WORK TO COMPLETE
The answer should hold only the lines from the one containing "[18,180,75,190] Now save" through the one containing "[147,944,210,958] you can -> (93, 1002) none" in the entries below, copied exactly, without pictures.

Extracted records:
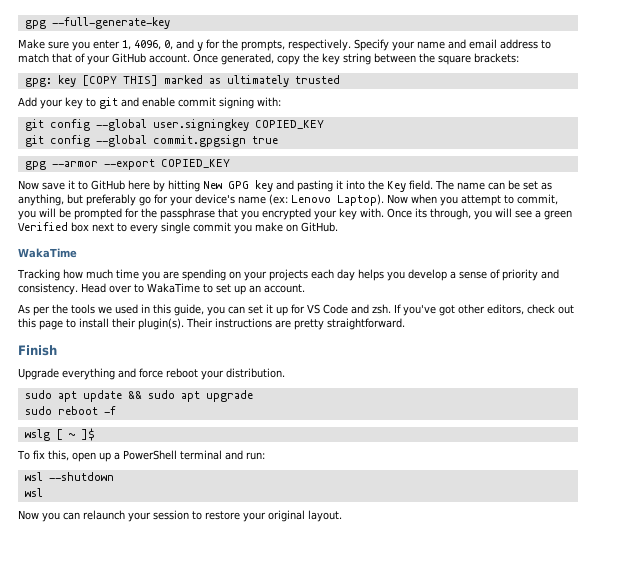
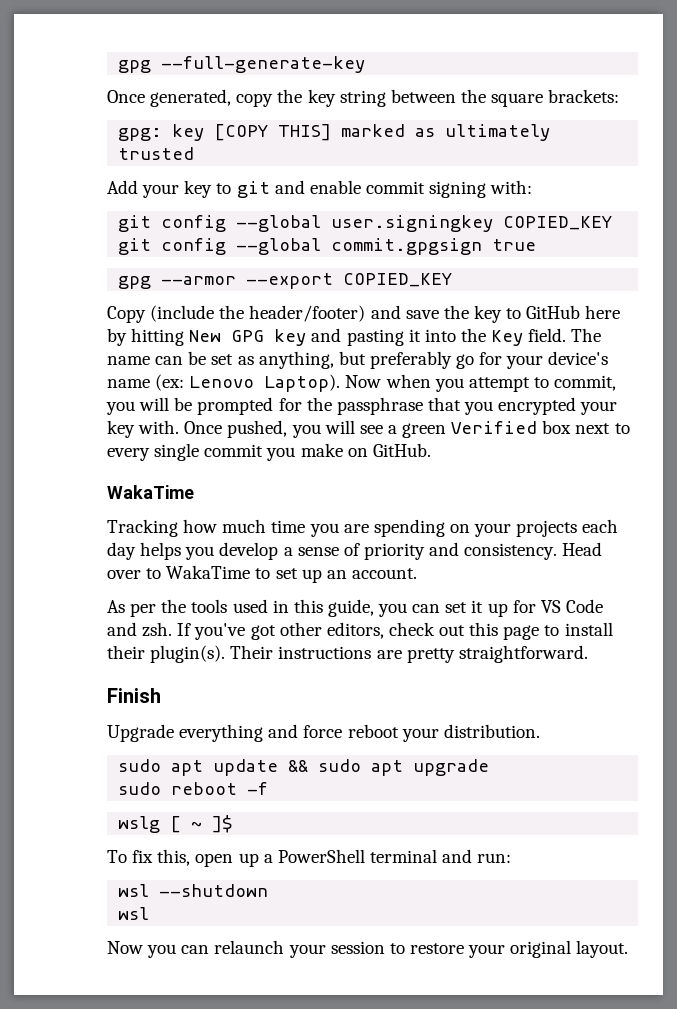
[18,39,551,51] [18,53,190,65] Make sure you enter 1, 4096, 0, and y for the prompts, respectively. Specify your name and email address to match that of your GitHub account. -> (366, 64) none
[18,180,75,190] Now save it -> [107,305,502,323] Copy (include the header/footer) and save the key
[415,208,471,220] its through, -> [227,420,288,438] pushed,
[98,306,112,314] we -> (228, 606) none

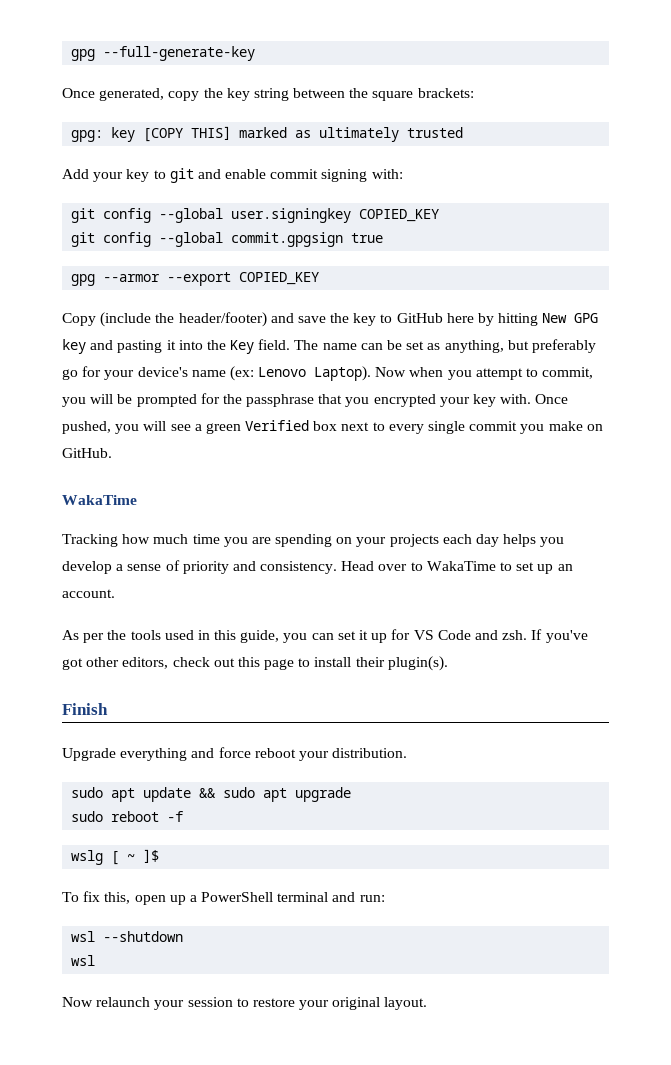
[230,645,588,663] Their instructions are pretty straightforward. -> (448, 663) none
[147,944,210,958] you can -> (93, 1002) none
--
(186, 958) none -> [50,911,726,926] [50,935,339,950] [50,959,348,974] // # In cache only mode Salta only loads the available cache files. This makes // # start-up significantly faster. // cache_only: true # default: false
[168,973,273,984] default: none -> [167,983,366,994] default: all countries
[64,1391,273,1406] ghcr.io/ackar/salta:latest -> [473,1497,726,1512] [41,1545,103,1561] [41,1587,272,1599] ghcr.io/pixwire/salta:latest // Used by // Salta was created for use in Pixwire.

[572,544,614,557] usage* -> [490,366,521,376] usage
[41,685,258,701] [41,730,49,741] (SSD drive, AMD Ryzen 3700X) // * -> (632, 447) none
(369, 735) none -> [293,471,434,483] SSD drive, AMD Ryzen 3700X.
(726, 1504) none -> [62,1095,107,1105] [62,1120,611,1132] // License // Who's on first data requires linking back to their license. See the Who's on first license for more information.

SOLUTION BELOW
[18,180,75,190] Now save it -> [107,305,502,323] Copy (include the header/footer) and save the key
[415,208,471,220] its through, -> [227,420,288,438] pushed,
[98,306,112,314] we -> (228, 606) none

[230,645,588,663] Their instructions are pretty straightforward. -> (448, 663) none
[147,944,210,958] you can -> (93, 1002) none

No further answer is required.